The present radiographic prospective controlled study analyzed marginal vertical bone loss around narrow-diameter and regular-diameter implants placed in the posterior region of the jaws and loaded with a single crown. Regardless implant diameter (regular or narrow), no statistically significant differences in relation to bone loss were found between NDIs and RDIs placed either in the posterior maxilla or mandible. One year after loading, the implant survival and success rates as well as the prosthesis success rate were similar between the two groups. In addition, the mean values of CPD, BoP, S, and M were also similar between the groups.

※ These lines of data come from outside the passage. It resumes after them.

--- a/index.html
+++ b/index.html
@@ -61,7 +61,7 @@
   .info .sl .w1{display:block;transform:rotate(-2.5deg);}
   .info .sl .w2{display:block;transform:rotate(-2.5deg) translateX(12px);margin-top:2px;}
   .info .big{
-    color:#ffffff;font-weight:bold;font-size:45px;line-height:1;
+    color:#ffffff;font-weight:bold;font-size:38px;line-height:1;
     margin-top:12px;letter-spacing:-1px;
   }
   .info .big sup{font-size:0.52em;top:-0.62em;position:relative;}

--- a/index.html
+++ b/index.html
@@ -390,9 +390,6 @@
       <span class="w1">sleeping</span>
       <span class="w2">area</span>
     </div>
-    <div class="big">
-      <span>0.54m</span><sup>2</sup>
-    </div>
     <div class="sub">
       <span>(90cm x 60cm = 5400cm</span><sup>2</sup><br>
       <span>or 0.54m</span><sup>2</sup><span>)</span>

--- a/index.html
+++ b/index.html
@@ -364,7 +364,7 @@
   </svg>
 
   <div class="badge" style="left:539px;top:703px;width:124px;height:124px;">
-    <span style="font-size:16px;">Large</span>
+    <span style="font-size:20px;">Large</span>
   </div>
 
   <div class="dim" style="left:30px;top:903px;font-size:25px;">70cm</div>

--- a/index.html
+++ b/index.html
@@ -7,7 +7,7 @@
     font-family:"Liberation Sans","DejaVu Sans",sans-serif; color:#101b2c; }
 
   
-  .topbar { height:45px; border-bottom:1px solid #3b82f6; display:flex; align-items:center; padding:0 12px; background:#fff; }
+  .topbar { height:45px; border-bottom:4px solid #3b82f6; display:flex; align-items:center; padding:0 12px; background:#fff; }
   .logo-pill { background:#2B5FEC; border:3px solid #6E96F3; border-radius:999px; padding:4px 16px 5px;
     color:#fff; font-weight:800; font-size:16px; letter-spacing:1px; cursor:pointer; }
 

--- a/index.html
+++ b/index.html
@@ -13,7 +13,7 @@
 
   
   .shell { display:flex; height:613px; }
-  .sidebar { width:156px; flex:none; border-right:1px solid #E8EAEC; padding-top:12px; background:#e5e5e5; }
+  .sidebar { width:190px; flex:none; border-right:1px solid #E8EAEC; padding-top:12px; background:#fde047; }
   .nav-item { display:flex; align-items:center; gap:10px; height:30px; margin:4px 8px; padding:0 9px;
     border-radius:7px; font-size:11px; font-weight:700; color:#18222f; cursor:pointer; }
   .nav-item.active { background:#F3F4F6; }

Different kinds of imaging methods can be used for diagnostic and treatment plans, including conventional radiographs (periapical, panoramic, cephalometry) and computerized tomography [16]. The choice for panoramic radiography in this study was due to a number of reasons: (i) the method is more affordable; (ii) image standardization is obtained through a simple and universal positioning device; and (iii) the distortion produced by the method can be corrected with the assistance of a computer program. Despite the fact that several authors consider other radiological methods more suitable for bone loss measurements around teeth and implants [17,18], panoramic radiography is still widely used in clinical situations, and it is considered a useful imaging method in implantology [16,19,20]. As a result, recent studies have assessed per-implant bone loss by means of panoramic radiography [21,22]. The main criticism in relation to its use, however, lies in the fact that panoramic radiographs do not provide the same level of clarity and sharpness of periapical radiographs [23]. In order to circumvent this problem, all measurements were carried out by just one examiner, who was duly and thoroughly calibrated before the actual measurements were made, so that possible misreading were minimized.

The radiographic peri-implant marginal bone loss observed in the present study demonstrated no statistically significant differences when RDIs were compared to NDIs. This finding is in accordance with clinical data previously reported in the literature [11,24-28]. Such result is of particular interest since it suggests a high level of predictability for both implants in relation to the expected bone loss after one year of loading. In addition, the similar low frequency of bleeding on probing and absence of suppuration and mobility observed in both group of implants confirmed that there was no difference between the NDIs and RDIs.

The findings from the present study showed a high NDI survival rate (100%) after one year of loading, even though all implants had received single crowns. Several clinical studies [29-34], have already demonstrated high survival rates for NDIs placement. In those studies, however, NDIs were always connected to other NDIs or RDIs through partial-fixed dentures or were placed in the anterior region. The reason for this seems to be originated in the concept that NDIs are not capable of properly neutralizing and distributing the forces generated by occlusion in the posterior region when supporting single crowns [35].


Based on the results obtained in this 1-year prospective study, NDIs placed in posterior region of the jaws without sufficient bone thickness for placement of RDIs presented a high success and survival rate. In addition to that, NDIs presented marginal bone loss patterns similar to those for RDIs, both in the maxilla and mandible. Thus, it can be suggested that NDIs may be successfully used in the posterior regions of the jaws. More studies with longer follow-up intervals are, however, necessary to further evaluate single crowns supported by NDIs in the posterior region of the jaws.